Several Congressional staffers have told me recently that they aren’t very optimistic about the chances of the continuing resolution by the March 4th deadline. It’s important to note, however, that almost all of them realize that a government shutdown isn’t going to be politically popular. While everyone is talking about the political ramifications of a government shutdown and trying to figure out which party would receive more of the blame, almost everyone agrees that the shutdown would be bad for the American people. That is why there has been a lot of discussion about the possibility of passing a short term funding solution that would keep the government running for a few weeks while Congress continues debate on the continuing resolution.
Since the whole idea behind passing a short term compromise would simply be to give Congress a little more time to debate, common sense suggests that funding would be kept at the current levels. That isn’t the case with the proposal put forward by the House Republicans. In a conference call today, GOP leaders said they will be releasing a funding plan that would have $4 billion in cuts in a plan that would only keep the government running through March 18. This proposal shouldn’t be too surprising, however, because the GOP has shown it’s not interested in real negotiations and simply wants to blame the Democrats for all of our country’s problems. A prime example of this is how Speaker Boehner has been actively trying to claim “Senate Democratic leaders are insisting on a status quo that has left us with a mountain of debt and a stalled economy with unemployment near 10 percent.”

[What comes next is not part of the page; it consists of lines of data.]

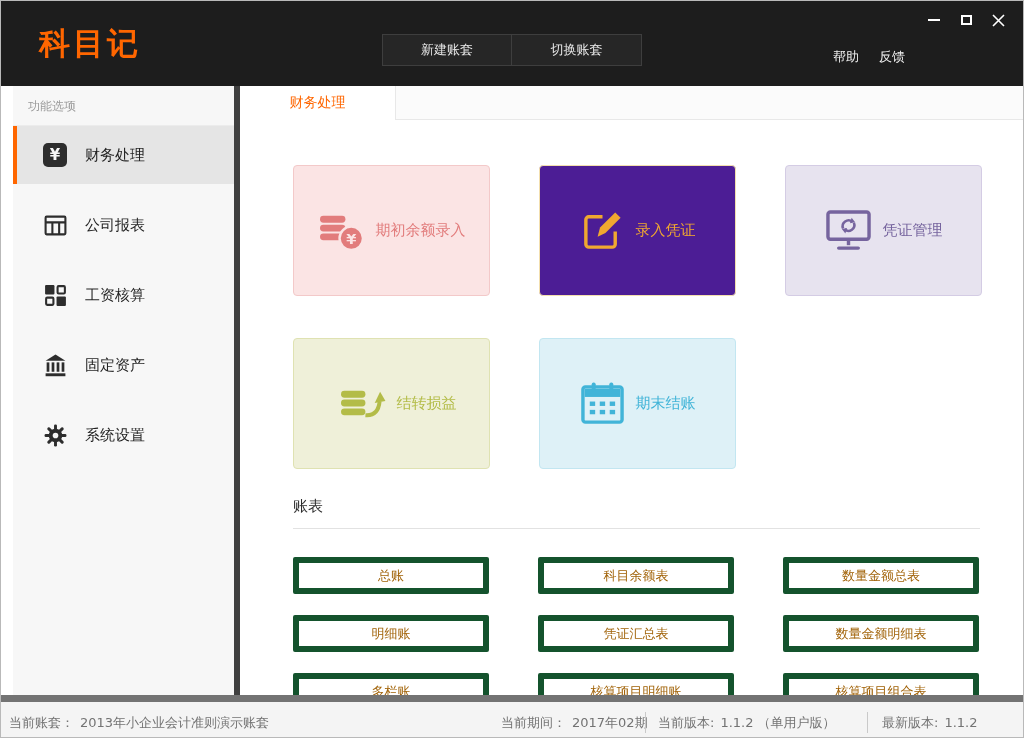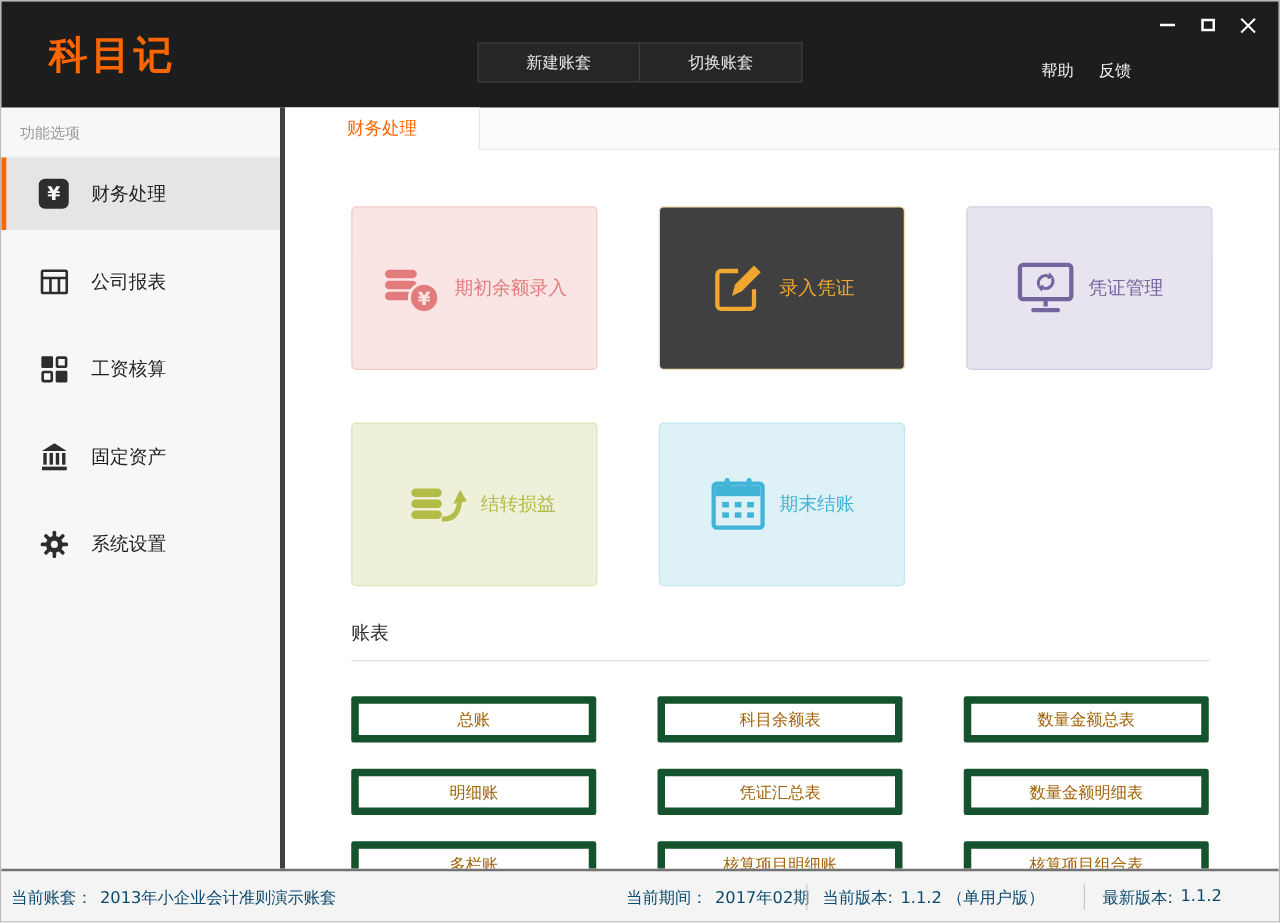--- a/index.html
+++ b/index.html
@@ -17,50 +17,50 @@
   .hdr-link { cursor:pointer; }
   .win-ctrls { position:absolute; right:14px; top:8px; display:flex; gap:10px; align-items:center; }
   .win-ctrl { width:22px; height:22px; display:flex; align-items:center; justify-content:center; cursor:pointer; }
   .min-glyph { width:12px; height:2px; background:#fff; display:block; }
   .max-glyph { width:11px; height:10px; border:2px solid #fff; display:block; }
 
   
   .app-body { flex:1; display:flex; min-height:0; }
 
   
-  .sidebar { flex:0 0 227px; background:#f7f7f7; border-right:4px solid #404040; }
+  .sidebar { flex:0 0 227px; background:#f7f7f7; border-right:6px solid #404040;margin-left:12px; }
   .sidebar-title { height:40px; line-height:40px; padding-left:15px; color:#9a9a9a; font-size:12px; border-bottom:1px solid #ececec; }
   .side-item { height:58px; margin-bottom:12px; display:flex; align-items:center; padding-left:29px; gap:17px; font-size:15px; color:#1f1f1f; cursor:pointer; position:relative; }
   .side-item.active { background:#e5e5e5; }
   .side-item.active::before { content:""; position:absolute; left:0; top:0; bottom:0; width:4px; background:#ff6600; }
   .side-icon { width:26px; height:26px; display:flex; align-items:center; justify-content:center; flex:0 0 26px; }
   .yuan-box { width:24px; height:24px; background:#2d2d2d; color:#f7f7f7; border-radius:5px; display:flex; align-items:center; justify-content:center; font-size:15px; font-weight:bold; }
 
   
   .main { flex:1; display:flex; flex-direction:column; background:#fff; min-width:0; }
   .tabbar { flex:0 0 33px; background:#fbfbfb; border-bottom:1px solid #e8e8e8; display:flex; }
   .tab { width:156px; height:34px; margin-bottom:-1px; background:#fff; border-right:1px solid #e8e8e8; color:#ff6600; font-size:14px; display:flex; align-items:center; justify-content:center; cursor:pointer; z-index:1; }
 
   .content { flex:1; padding:45px 0 0 53px; overflow:hidden; }
   .card-grid { display:grid; grid-template-columns:repeat(3,197px); column-gap:49px; row-gap:42px; width:689px; }
   .card { height:131px; border:1px solid; border-radius:4px; display:flex; align-items:center; justify-content:center; gap:11px; font-size:15px; cursor:pointer; }
   .card-icon { display:flex; align-items:center; justify-content:center; }
   .card.pink   { background:#fbe4e4; border-color:#f3c9c9; color:#e27c7c; }
-  .card.cream  { background:#404040; border-color:#f3dfae; color:#f0a830; }
+  .card.cream  { background:#4c1d95; border-color:#f3dfae; color:#f0a830; }
   .card.purple { background:#e7e3ef; border-color:#d4cce4; color:#76649e; }
   .card.olive  { background:#eff0d9; border-color:#dfe2b2; color:#b3bc48;padding-left:12px; }
   .card.blue   { background:#def1f7; border-color:#c2e6f1; color:#41b4d8; }
 
   .section-title { margin-top:28px; font-size:15px; color:#2e2e2e; }
   .divider { margin-top:12px; width:687px; border-top:1px solid #e2e2e2; }
   .btn-grid { margin-top:28px; display:grid; grid-template-columns:repeat(3,196px); column-gap:49px; row-gap:21px; width:686px; }
   .report-btn { height:37px; background:#fff; border:6px solid #14532d; border-radius:2px; color:#a16207; font-size:13px; cursor:pointer; font-family:inherit; }
 
   
-  .statusbar { flex:0 0 42px; background:#f4f4f4; border-top:2px solid #737373; position:relative; font-size:13px; color:#0c4a6e; }
+  .statusbar { flex:0 0 42px; background:#f4f4f4; border-top:7px solid #737373; position:relative; font-size:13px; color:#737373; }
   .status-item { position:absolute; top:0; height:41px; display:flex; align-items:center; gap:6px; white-space:nowrap; }
   .st-account { left:8px; }
   .st-period  { left:500px; }
   .st-version { left:657px; }
   .st-latest  { left:881px; }
   .sep { position:absolute; top:10px; height:21px; border-left:1px solid #c9c9c9; }
   .sep1 { left:644px; }
   .sep2 { left:866px; }
 </style>
 </head>

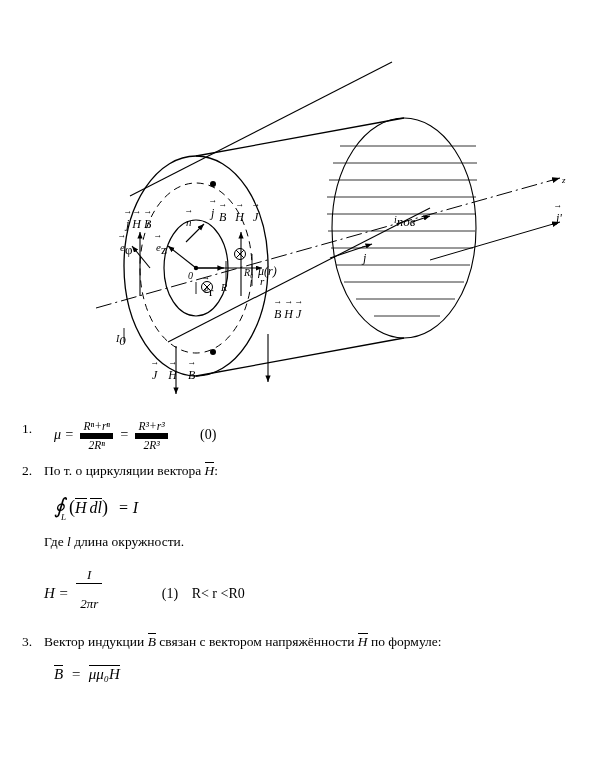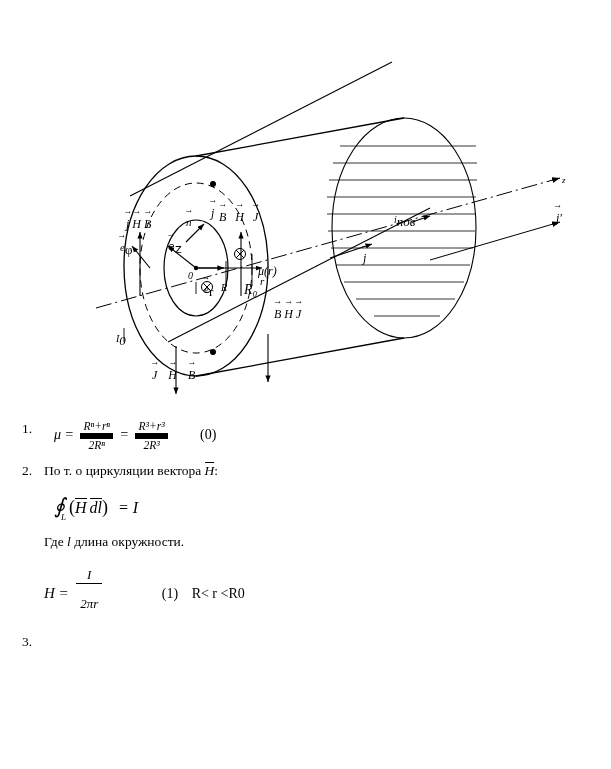--- a/index.html
+++ b/index.html
@@ -236,21 +236,21 @@
     <div style="position:absolute;left:258px;top:218px;font-size:12px;font-style:italic;">μ(r)</div>
 
     <div style="position:absolute;left:211px;top:158px;font-size:12px;">
       <span class="vecarrow" style="font-style:italic;">j</span>
     </div>
 
     <div style="position:absolute;left:363px;top:203px;font-size:12px;">
       <span class="vecarrow" style="font-style:italic;">j</span>
     </div>
 
-    <div style="position:absolute;left:168px;top:193px;font-size:11px;font-family:Liberation Mono, monospace;">
+    <div style="position:absolute;left:156px;top:193px;font-size:11px;">
       <span class="vecarrow" style="font-style:italic;">e</span><span class="sub">z</span>
     </div>
 
     <div style="position:absolute;left:204px;top:235px;font-size:11px;">
       <span class="vecarrow" style="font-style:italic;">e</span><span class="sub">r</span>
     </div>
 
     <div style="position:absolute;left:120px;top:193px;font-size:11px;text-decoration:underline;">
       <span class="vecarrow" style="font-style:italic;">e</span><span class="sub">φ</span>
     </div>
@@ -258,21 +258,21 @@
     <div style="position:absolute;left:186px;top:168px;font-size:11px;">
       <span class="vecarrow" style="font-style:italic;">n</span>
     </div>
 
     <div style="position:absolute;left:260px;top:229px;font-size:11px;font-style:italic;">r</div>
 
     <div style="position:absolute;left:188px;top:224px;font-size:10px;font-style:italic;">0</div>
 
     <div style="position:absolute;left:221px;top:236px;font-size:10px;font-style:italic;">R</div>
 
-    <div style="position:absolute;left:244px;top:236px;font-size:14px;font-style:italic;">R₀</div>
+    <div style="position:absolute;left:244px;top:221px;font-size:10px;font-style:italic;">R₀</div>
 
     <div style="position:absolute;left:116px;top:267px;font-size:10px;font-style:italic;margin-top:20px;">I<span class="sub">0</span></div>
 
     <div style="position:absolute;left:126px;top:166px;font-size:12px;line-height:1.25;text-align:center;">
       <div class="vecarrow" style="font-style:italic;">j</div>
       <div class="vecarrow" style="font-style:italic;margin-top:3px;">H</div>
       <div class="vecarrow" style="font-style:italic;margin-top:3px;">B</div>
     </div>
 
     <div style="position:absolute;left:219px;top:162px;font-size:12px;">
@@ -346,17 +346,29 @@
           </span>
           <span style="font-style:normal;margin-left:52px;">(1)</span>
           <span style="font-style:normal;margin-left:10px;">R&lt; r &lt;R0</span>
         </div>
       </div>
     </div>
 
     <div class="step">
       <div class="step-num">3.</div>
       <div class="step-body">
+        <div class="line">
+          <span>Вектор индукции</span>
+          <span class="math overbar">B</span>
+          <span>связан с вектором напряжённости</span>
+          <span class="math overbar">H</span>
+          <span>по формуле:</span>
+        </div>
+        <div class="mathline indent1" style="font-size:15px;margin-top:12px;">
+          <span class="overbar">B</span>
+          <span style="margin:0 4px;">=</span>
+          <span class="overbar">μμ₀H</span>
+        </div>
       </div>
     </div>
 
   </div>
 </div>
 
 </body></html>

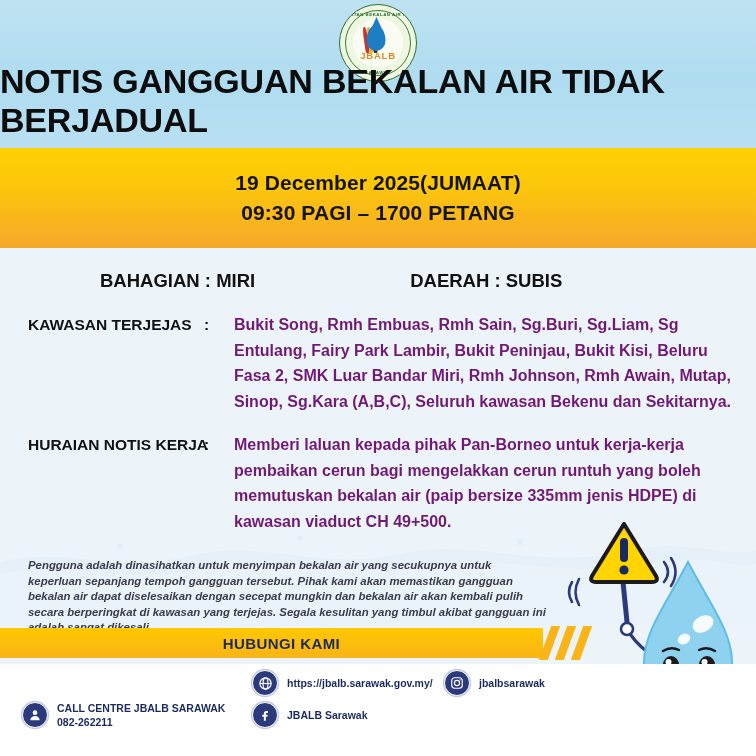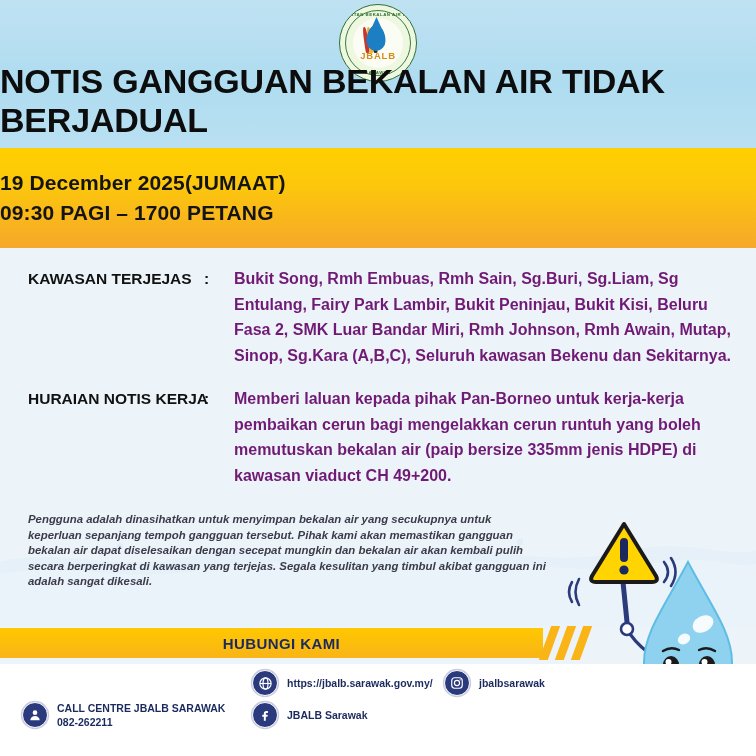--- a/index.html
+++ b/index.html
@@ -131,20 +131,21 @@
     letter-spacing: -0.2px;
     font-family: "Liberation Sans", sans-serif;
   }
 
   
   .date-banner {
     height: 100px;
     background: linear-gradient(180deg, #ffd000 0%, #fcc60d 40%, #f6a82a 100%);
     display: flex;
     flex-direction: column;
+    align-items: center;
     justify-content: center;
     gap: 6px;
   }
   .date-line {
     font-size: 21px;
     font-weight: bold;
     color: #141414;
     letter-spacing: 0.1px;
   }
 
@@ -323,31 +324,35 @@
     <div class="main-title">NOTIS GANGGUAN BEKALAN AIR TIDAK BERJADUAL</div>
   </div>
 
   <div class="date-banner">
     <div class="date-line">19 December 2025(JUMAAT)</div>
     <div class="date-line">09:30 PAGI – 1700 PETANG</div>
   </div>
 
   <div class="content">
 
+    <div class="region-row">
+      <div class="region-item region-bahagian">BAHAGIAN  :  MIRI</div>
+      <div class="region-item region-daerah">DAERAH : SUBIS</div>
+    </div>
 
     <div class="info-row">
       <div class="info-label">KAWASAN TERJEJAS</div>
       <div class="info-colon">:</div>
       <div class="info-value">Bukit Song, Rmh Embuas, Rmh Sain, Sg.Buri, Sg.Liam, Sg Entulang, Fairy Park Lambir, Bukit Peninjau, Bukit Kisi, Beluru Fasa 2, SMK Luar Bandar Miri, Rmh Johnson, Rmh Awain, Mutap, Sinop, Sg.Kara (A,B,C), Seluruh kawasan Bekenu dan Sekitarnya.</div>
     </div>
 
     <div class="info-row">
       <div class="info-label">HURAIAN NOTIS KERJA</div>
       <div class="info-colon">:</div>
-      <div class="info-value">Memberi laluan kepada pihak Pan-Borneo untuk kerja-kerja pembaikan cerun bagi mengelakkan cerun runtuh yang boleh memutuskan bekalan air (paip bersize 335mm jenis HDPE) di kawasan viaduct CH 49+200.</div>
+      <div class="info-value">Memberi laluan kepada pihak Pan-Borneo untuk kerja-kerja pembaikan cerun bagi mengelakkan cerun runtuh yang boleh memutuskan bekalan air (paip bersize 335mm jenis HDPE) di kawasan viaduct CH 49+500.</div>
     </div>
 
     <svg class="splash" viewBox="0 0 756 110" preserveAspectRatio="none">
       <path d="M0,46 C60,30 120,58 190,40 C260,22 320,56 400,38 C470,22 540,54 620,36 C690,20 730,44 756,34 L756,110 L0,110 Z" fill="#dbeaf5" opacity="0.75"></path>
       <path d="M0,58 C70,44 130,70 210,52 C290,34 350,66 430,50 C500,36 570,64 650,48 C710,36 740,54 756,48 L756,110 L0,110 Z" fill="#eaf3fa" opacity="0.8"></path>
       <circle cx="120" cy="30" r="3" fill="#cfe3f2" opacity="0.7"></circle>
       <circle cx="300" cy="22" r="2.4" fill="#cfe3f2" opacity="0.7"></circle>
       <circle cx="520" cy="26" r="3.2" fill="#cfe3f2" opacity="0.7"></circle>
     </svg>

When he was asked about the GOP’s claims that the Democrats are just spending uncontrollably, Jason Furman (the deputy director of Obama’s National Economic Council) told a group of us gathered at NDN to “look at our budget.” He continued by pointing out that Obama’s proposed budget “takes spending to the lowest overall level as part of the economy since the Eisenhower administration.” Furthermore, the president’s budget reduces the deficit by $1 trillion over the next decade. All of the savings from cuts in the GOP continuing resolution, on the other hand, go towards covering the cost of tax cuts for the extremely wealthy and repealing health care reform.
What this all means is that the Republicans are trying to play political games with the budget. Instead of actually putting together a budget that reflects the priorities of the American people, they’ve proposed one that will rally their tea party base and the large corporations that fund their campaigns. They’re even doing this in the short-term spending resolution that is supposed to simply give more time for a good faith debate surrounding the continuing resolution to take place. If the Republicans don’t stop using these tactics, then a government shutdown is likely and the GOP will be to blame.